Segment Start: Input for this task
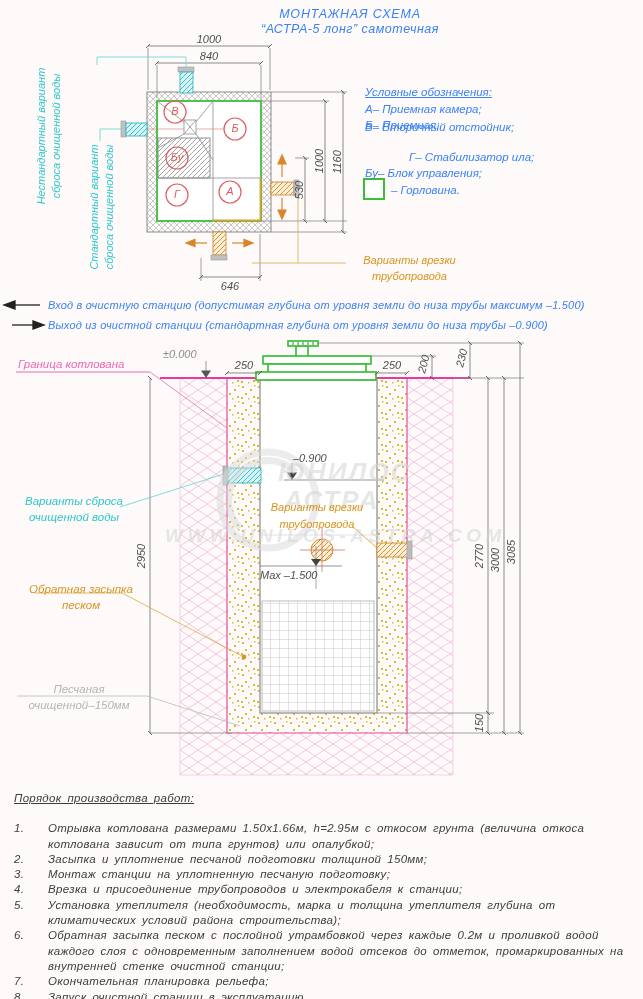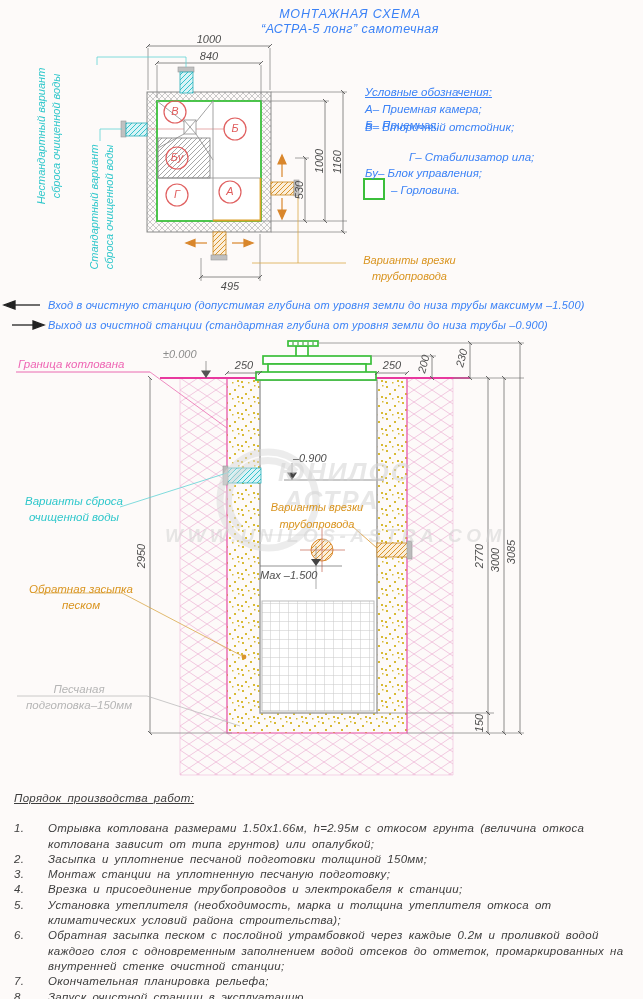--- a/index.html
+++ b/index.html
@@ -254,21 +254,21 @@
 <div class="t wm c-wm" style="left:165px;top:525px;font-size:19px;letter-spacing:4.5px;">WWW.UNILOS-ASTRA.COM</div>
 
 <div class="t ctr c-dark fs125" style="left:160px;top:7px;width:380px;letter-spacing:.8px;">МОНТАЖНАЯ СХЕМА</div>
 <div class="t ctr c-dark fs125" style="left:160px;top:22px;width:380px;letter-spacing:.5px;">“АСТРА-5 лонг” самотечная</div>
 
 <div class="t ctr c-dim fs11" style="left:184px;top:33px;width:50px;">1000</div>
 <div class="t ctr c-dim fs11" style="left:184px;top:50px;width:50px;">840</div>
 <div class="t rotc c-dim fs11" style="left:300px;top:190px;">530</div>
 <div class="t rotc c-dim fs11" style="left:320px;top:161px;">1000</div>
 <div class="t rotc c-dim fs11" style="left:338px;top:162px;">1160</div>
-<div class="t ctr c-dim fs11" style="left:205px;top:280px;width:50px;">495</div>
+<div class="t ctr c-dim fs11" style="left:205px;top:280px;width:50px;">646</div>
 
 <div class="t chamber c-red" style="left:175px;top:112px;">В</div>
 <div class="t chamber c-red" style="left:235px;top:129px;">Б</div>
 <div class="t chamber c-red" style="left:177px;top:158px;">Бу</div>
 <div class="t chamber c-red" style="left:177px;top:195px;">Г</div>
 <div class="t chamber c-red" style="left:230px;top:192px;">А</div>
 
 <div class="t rotc c-cyan fs11 twoline ctr" style="left:49px;top:136px;">
   <div>Нестандартный вариант</div>
   <div>сброса очищенной воды</div>
@@ -309,21 +309,21 @@
 <div class="t ctr c-cyan fs115" style="left:15px;top:493px;width:118px;white-space:normal;line-height:16px;">
   <div>Варианты сброса</div>
   <div>очищенной воды</div>
 </div>
 <div class="t ctr c-orange fs115" style="left:22px;top:581px;width:118px;white-space:normal;line-height:16px;">
   <div>Обратная засыпка</div>
   <div>песком</div>
 </div>
 <div class="t ctr c-lgray fs115" style="left:15px;top:681px;width:128px;white-space:normal;line-height:16px;">
   <div>Песчаная</div>
-  <div>подготовка–150мм</div>
+  <div>очищенной–150мм</div>
 </div>
 <div class="t rotc c-dim fs11" style="left:142px;top:556px;">2950</div>
 <div class="t rotc c-dim fs11" style="left:480px;top:556px;">2770</div>
 <div class="t rotc c-dim fs11" style="left:496px;top:560px;">3000</div>
 <div class="t rotc c-dim fs11" style="left:512px;top:552px;">3085</div>
 <div class="t rotc c-dim fs11" style="left:480px;top:723px;">150</div>
 
 <div class="worklist">
   <div class="wtitle">Порядок производства работ:</div>
   <div class="wrow">
@@ -337,21 +337,21 @@
   <div class="wrow">
     <div class="wnum">3.</div>
     <div class="wtxt">Монтаж станции на уплотненную песчаную подготовку;</div>
   </div>
   <div class="wrow">
     <div class="wnum">4.</div>
     <div class="wtxt">Врезка и присоединение трубопроводов и электрокабеля к станции;</div>
   </div>
   <div class="wrow">
     <div class="wnum">5.</div>
-    <div class="wtxt">Установка утеплителя (необходимость, марка и толщина утеплителя откоса от климатических условий района строительства);</div>
+    <div class="wtxt">Установка утеплителя (необходимость, марка и толщина утеплителя глубина от климатических условий района строительства);</div>
   </div>
   <div class="wrow">
     <div class="wnum">6.</div>
     <div class="wtxt">Обратная засыпка песком с послойной утрамбовкой через каждые 0.2м и проливкой водой каждого слоя с одновременным заполнением водой отсеков до отметок, промаркированных на внутренней стенке очистной станции;</div>
   </div>
   <div class="wrow">
     <div class="wnum">7.</div>
     <div class="wtxt">Окончательная планировка рельефа;</div>
   </div>
   <div class="wrow">

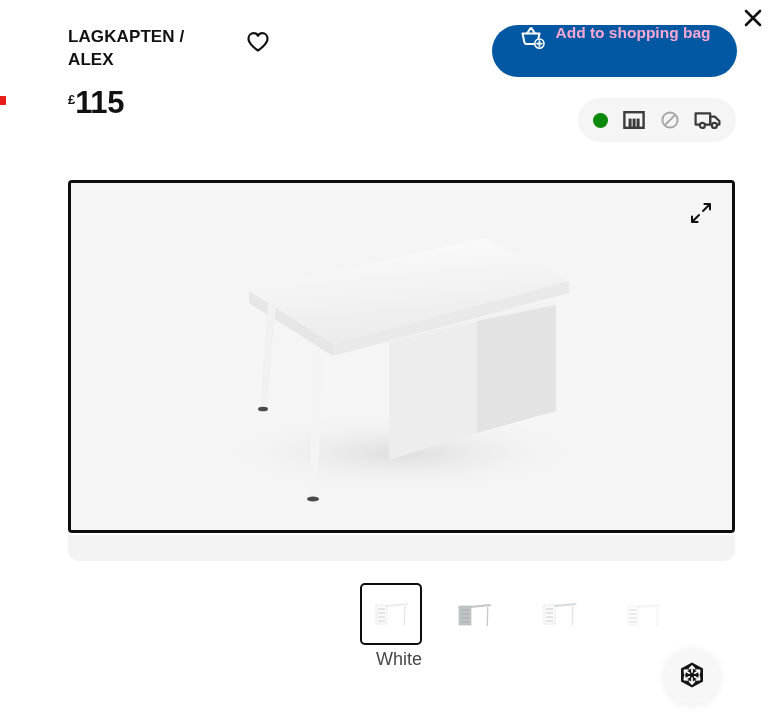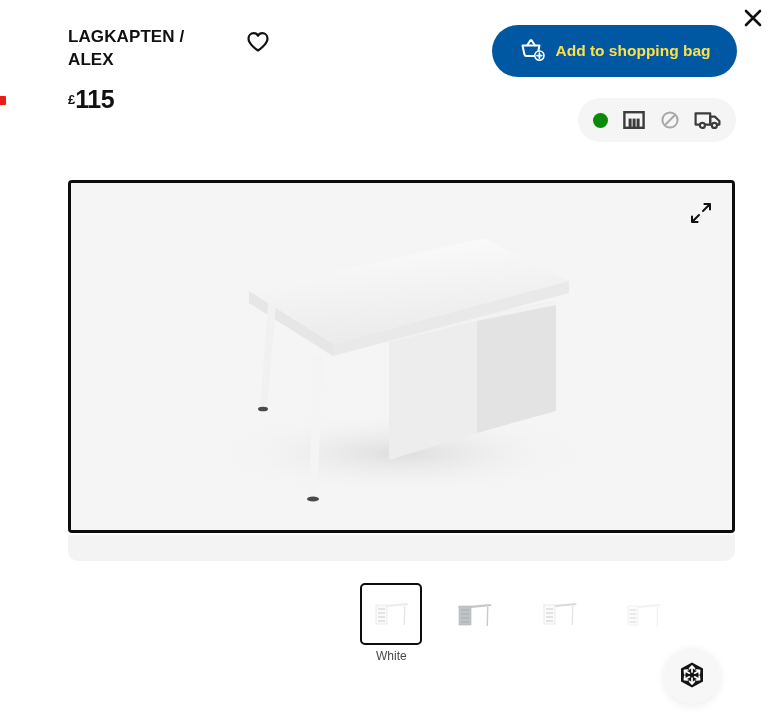--- a/index.html
+++ b/index.html
@@ -38,28 +38,28 @@
     display: flex; align-items: center; justify-content: center;
     background: none; border: none; cursor: pointer;
   }
   .prod-desc {
     margin-top: 6px; font-size: 16px; color: #484848; line-height: 1.3;
   }
   .price-block {
     margin-top: 17px; display: flex; align-items: flex-start; color: #111;
   }
   .price-cur { font-size: 13px; font-weight: bold; line-height: 1; margin-top: 5px; }
-  .price-int { font-size: 25px; font-weight: bold; line-height: .95; letter-spacing: -.4px; }
+  .price-int { font-size: 31px; font-weight: bold; line-height: .95; letter-spacing: -.4px; }
 
   
   .bag-btn {
     position: absolute; left: 492px; top: 25px;
     width: 245px; height: 52px; border-radius: 26px;
-    background: #0058a3; color: #fde047; border: none; cursor: pointer;
-    display: flex; align-items: center; justify-content: center; gap: 10px;
+    background: #0058a3; color: #f9a8d4; border: none; cursor: pointer;
+    display: flex; justify-content: center; gap: 10px;
     font-size: 15.5px; font-weight: bold; font-family: "Liberation Sans", sans-serif;
   }
   .bag-btn .label { line-height: 1; }
 
   
   .avail-pill {
     position: absolute; left: 578px; top: 98px;
     width: 158px; height: 44px; border-radius: 22px;
     background: #f5f5f5;
     display: flex; align-items: center; justify-content: center; gap: 14px;
@@ -92,21 +92,21 @@
   }
   .thumb {
     width: 62px; height: 62px; border-radius: 5px;
     background: #ffffff; border: 2.5px solid transparent;
     display: flex; align-items: center; justify-content: center;
     cursor: pointer; position: relative;
   }
   .thumb.selected { border-color: #0d0d0d; }
   .swatch-label {
     position: absolute; left: 376px; top: 649px;
-    font-size: 12px; color: #484848;
+    font-size: 18px; color: #484848;
   }
 
   
   .ar-btn {
     position: absolute; left: 664px; top: 648px;
     width: 56px; height: 56px; border-radius: 50%;
     background: #f7f7f7; border: none; cursor: pointer;
     display: flex; align-items: center; justify-content: center;
     box-shadow: 0 2px 10px rgba(0,0,0,.08);
   }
Segment End: Input for this task
**Work task:** Produce the entries above once more, exactly as given, with each picture left out.

**Exercise answer:**
--- a/index.html
+++ b/index.html
@@ -254,21 +254,21 @@
 <div class="t wm c-wm" style="left:165px;top:525px;font-size:19px;letter-spacing:4.5px;">WWW.UNILOS-ASTRA.COM</div>
 
 <div class="t ctr c-dark fs125" style="left:160px;top:7px;width:380px;letter-spacing:.8px;">МОНТАЖНАЯ СХЕМА</div>
 <div class="t ctr c-dark fs125" style="left:160px;top:22px;width:380px;letter-spacing:.5px;">“АСТРА-5 лонг” самотечная</div>
 
 <div class="t ctr c-dim fs11" style="left:184px;top:33px;width:50px;">1000</div>
 <div class="t ctr c-dim fs11" style="left:184px;top:50px;width:50px;">840</div>
 <div class="t rotc c-dim fs11" style="left:300px;top:190px;">530</div>
 <div class="t rotc c-dim fs11" style="left:320px;top:161px;">1000</div>
 <div class="t rotc c-dim fs11" style="left:338px;top:162px;">1160</div>
-<div class="t ctr c-dim fs11" style="left:205px;top:280px;width:50px;">495</div>
+<div class="t ctr c-dim fs11" style="left:205px;top:280px;width:50px;">646</div>
 
 <div class="t chamber c-red" style="left:175px;top:112px;">В</div>
 <div class="t chamber c-red" style="left:235px;top:129px;">Б</div>
 <div class="t chamber c-red" style="left:177px;top:158px;">Бу</div>
 <div class="t chamber c-red" style="left:177px;top:195px;">Г</div>
 <div class="t chamber c-red" style="left:230px;top:192px;">А</div>
 
 <div class="t rotc c-cyan fs11 twoline ctr" style="left:49px;top:136px;">
   <div>Нестандартный вариант</div>
   <div>сброса очищенной воды</div>
@@ -309,21 +309,21 @@
 <div class="t ctr c-cyan fs115" style="left:15px;top:493px;width:118px;white-space:normal;line-height:16px;">
   <div>Варианты сброса</div>
   <div>очищенной воды</div>
 </div>
 <div class="t ctr c-orange fs115" style="left:22px;top:581px;width:118px;white-space:normal;line-height:16px;">
   <div>Обратная засыпка</div>
   <div>песком</div>
 </div>
 <div class="t ctr c-lgray fs115" style="left:15px;top:681px;width:128px;white-space:normal;line-height:16px;">
   <div>Песчаная</div>
-  <div>подготовка–150мм</div>
+  <div>очищенной–150мм</div>
 </div>
 <div class="t rotc c-dim fs11" style="left:142px;top:556px;">2950</div>
 <div class="t rotc c-dim fs11" style="left:480px;top:556px;">2770</div>
 <div class="t rotc c-dim fs11" style="left:496px;top:560px;">3000</div>
 <div class="t rotc c-dim fs11" style="left:512px;top:552px;">3085</div>
 <div class="t rotc c-dim fs11" style="left:480px;top:723px;">150</div>
 
 <div class="worklist">
   <div class="wtitle">Порядок производства работ:</div>
   <div class="wrow">
@@ -337,21 +337,21 @@
   <div class="wrow">
     <div class="wnum">3.</div>
     <div class="wtxt">Монтаж станции на уплотненную песчаную подготовку;</div>
   </div>
   <div class="wrow">
     <div class="wnum">4.</div>
     <div class="wtxt">Врезка и присоединение трубопроводов и электрокабеля к станции;</div>
   </div>
   <div class="wrow">
     <div class="wnum">5.</div>
-    <div class="wtxt">Установка утеплителя (необходимость, марка и толщина утеплителя откоса от климатических условий района строительства);</div>
+    <div class="wtxt">Установка утеплителя (необходимость, марка и толщина утеплителя глубина от климатических условий района строительства);</div>
   </div>
   <div class="wrow">
     <div class="wnum">6.</div>
     <div class="wtxt">Обратная засыпка песком с послойной утрамбовкой через каждые 0.2м и проливкой водой каждого слоя с одновременным заполнением водой отсеков до отметок, промаркированных на внутренней стенке очистной станции;</div>
   </div>
   <div class="wrow">
     <div class="wnum">7.</div>
     <div class="wtxt">Окончательная планировка рельефа;</div>
   </div>
   <div class="wrow">

--- a/index.html
+++ b/index.html
@@ -38,28 +38,28 @@
     display: flex; align-items: center; justify-content: center;
     background: none; border: none; cursor: pointer;
   }
   .prod-desc {
     margin-top: 6px; font-size: 16px; color: #484848; line-height: 1.3;
   }
   .price-block {
     margin-top: 17px; display: flex; align-items: flex-start; color: #111;
   }
   .price-cur { font-size: 13px; font-weight: bold; line-height: 1; margin-top: 5px; }
-  .price-int { font-size: 25px; font-weight: bold; line-height: .95; letter-spacing: -.4px; }
+  .price-int { font-size: 31px; font-weight: bold; line-height: .95; letter-spacing: -.4px; }
 
   
   .bag-btn {
     position: absolute; left: 492px; top: 25px;
     width: 245px; height: 52px; border-radius: 26px;
-    background: #0058a3; color: #fde047; border: none; cursor: pointer;
-    display: flex; align-items: center; justify-content: center; gap: 10px;
+    background: #0058a3; color: #f9a8d4; border: none; cursor: pointer;
+    display: flex; justify-content: center; gap: 10px;
     font-size: 15.5px; font-weight: bold; font-family: "Liberation Sans", sans-serif;
   }
   .bag-btn .label { line-height: 1; }
 
   
   .avail-pill {
     position: absolute; left: 578px; top: 98px;
     width: 158px; height: 44px; border-radius: 22px;
     background: #f5f5f5;
     display: flex; align-items: center; justify-content: center; gap: 14px;
@@ -92,21 +92,21 @@
   }
   .thumb {
     width: 62px; height: 62px; border-radius: 5px;
     background: #ffffff; border: 2.5px solid transparent;
     display: flex; align-items: center; justify-content: center;
     cursor: pointer; position: relative;
   }
   .thumb.selected { border-color: #0d0d0d; }
   .swatch-label {
     position: absolute; left: 376px; top: 649px;
-    font-size: 12px; color: #484848;
+    font-size: 18px; color: #484848;
   }
 
   
   .ar-btn {
     position: absolute; left: 664px; top: 648px;
     width: 56px; height: 56px; border-radius: 50%;
     background: #f7f7f7; border: none; cursor: pointer;
     display: flex; align-items: center; justify-content: center;
     box-shadow: 0 2px 10px rgba(0,0,0,.08);
   }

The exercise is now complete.